This paper attempts to give suggestions on how post-election tensions
can be minimized in plural societies. Kenya will be taken to show that
party cooperation between KANU, NDP and Ford Kenya has created coexistence
of the ethnic groups that supported such parties. The paper also evaluates
the impact of party cooperation in the future of multiparty politics in
Kenya. The paper also draws examples from other countries like Zimbabwe
and South Africa to show the merits of party cooperation in defusing would-be
conflicts.
The 1990s has witnessed a new wave of political dispensation in Africa.
After practising a one-party political system for three decades, the beginning
of this decade witnessed the adoption of a multiparty system. It was hoped
then that political competition between parties would usher in a government
that observed transparency and accountability devoid of corruption and
bad governance. The clarion call then was for a change of guards at the
helm. However, in many countries like Kenya, Tanzania, Uganda and Zimbabwe,
the ruling parties regained their leadership. In other states like Zambia
and Malawi, new leaders took over but brought in minimal changes. Most
of these countries have conducted two multiparty elections and the aftermath
of elections has led to the evolution of a new philosophy and attitude
towards the future government. The new approach seems to be geared towards
political party cooperation or the formation of a government of national
unity.
In Kenya, after the second multiparty election in December 1997, political
party cooperation has been the in thing. This is a new concept in African
political thought, and possibly a political practice that is likely to
dominate politics in the 21st century. It is a political philosophy that
has the capacity to ease tensions between various cooperating ethnic groups.

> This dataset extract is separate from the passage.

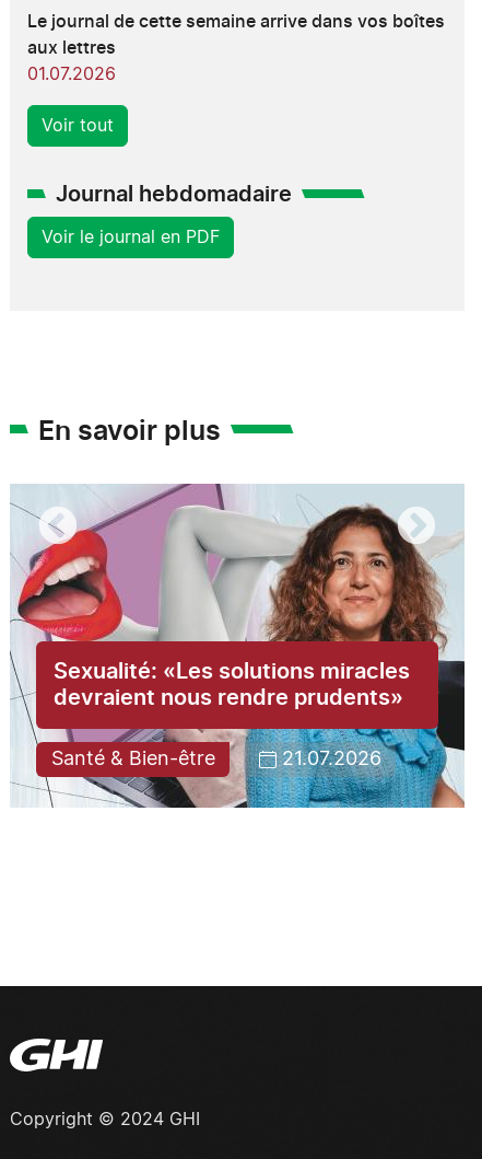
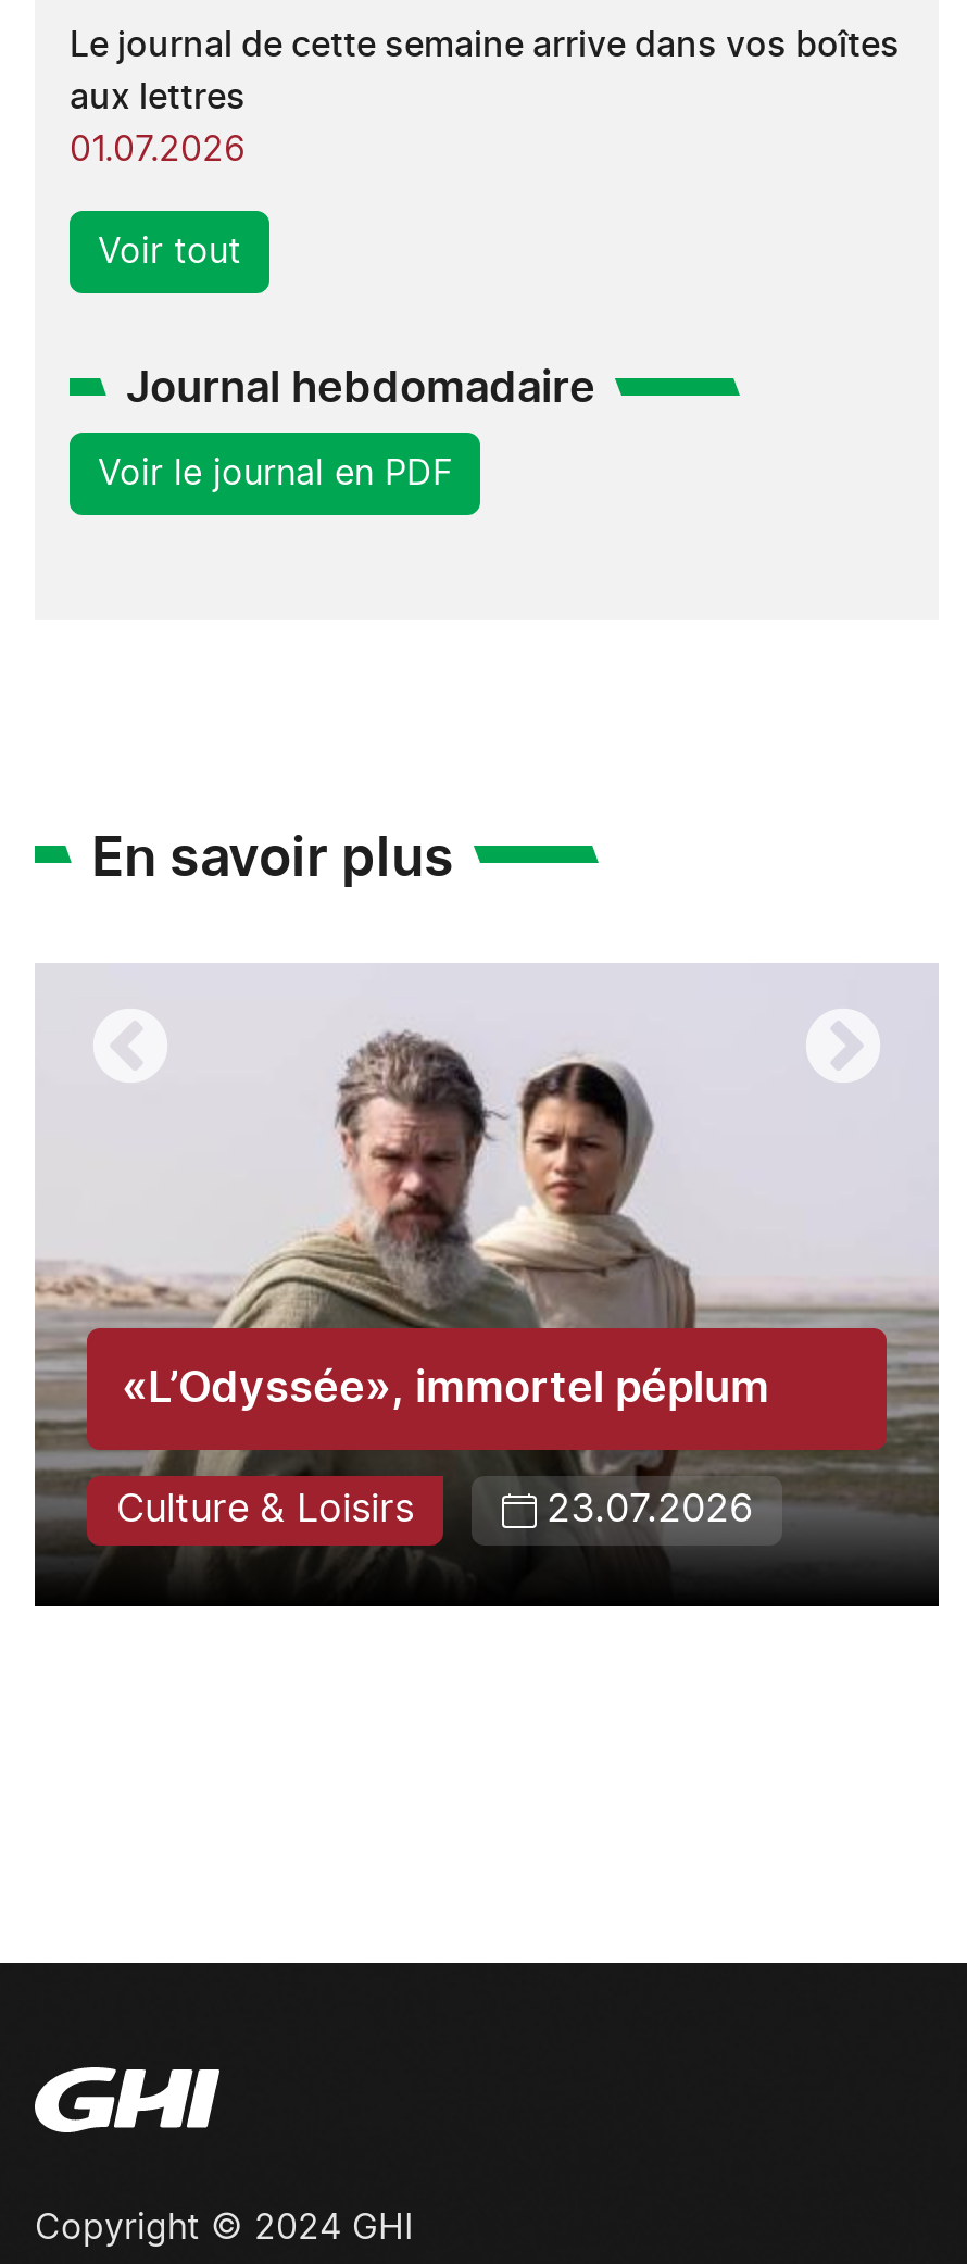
[10,484,466,809] [image] | Sexualité: «Les solutions miracles | devraient nous rendre prudents» -> [33,967,941,1609] [image] | «L’Odyssée», immortel péplum
[51,750,381,770] Santé & Bien-être | 21.07.2026 -> [116,1492,753,1531] Culture & Loisirs | 23.07.2026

It is a political concept based on mutual cooperation between the ruling
party and one or two opposition parties. The cooperation does not eliminate
complete opposition politics.
The concept of cooperation as practised in Kenya by the Kenya African
National Union (KANU) the ruling party and National Development Party
(NDP) the third largest party in parliament also implies that there is
concerted effort to reconcile the Kalenjin group (dominating KANU leadership)
and the Luo community dominating NDP.
The cooperation concept is a few steps below the realisation of the
government of National Unity as practised in South African and royal oppositions
in United Kingdom. In the case, the government of National Unity is constituted
in the constitution. The constitutional arrangement gives the parties
with 5% of the national vote, a legal framework and obligation to participate
in the government. In this regard, the members take ministerial posts
in government. In the British system, the royal opposition party is the
officially recognised opposition party. In the Kenyan case, the official
opposition is the Democratic Party. (DP) of Mwai Kibaki, former Vice-President.
His party is the real opposition to the ruling party and the cooperating
parties. DP seems to have adopted an old adage of "a" friend of my enemy
is my enemy". The D.P on the other hand is rightly or wrongly accused
of representing the aspiration of the Kikuyu, the largest ethnic group
in Kenya. Fear of Kikuyu domination of the political landscape has forced
other ethnic groups to organise opposition against them with the aim of
neutralising them. Very few ethnic groups are willing to cooperate politically
with the Kikuyu since they are known to be Kikuyu-centric, when it comes
to general elections. They support wholeheartedly one of their own without
fearing repercussions in case of losing. It is almost certain that the
cooperation between KANU and NDP is simply to frustrate D.P in Parliament
and in national politics.
Another aspect of political cooperation and which makes it unique is
that, it lacks the tenets of coalition government. In most coalition governments,
the parties involved share ministerial posts in the government. They have
a common policy and support one another in Parliament. Political cooperation
is like marriages of convenience between the political leaders. It does
not also imply that the members of Parliament belonging to a cooperating
party have any obligation to support the other party. What has emerged
is that there is serious lobbying between members before a stand is taken.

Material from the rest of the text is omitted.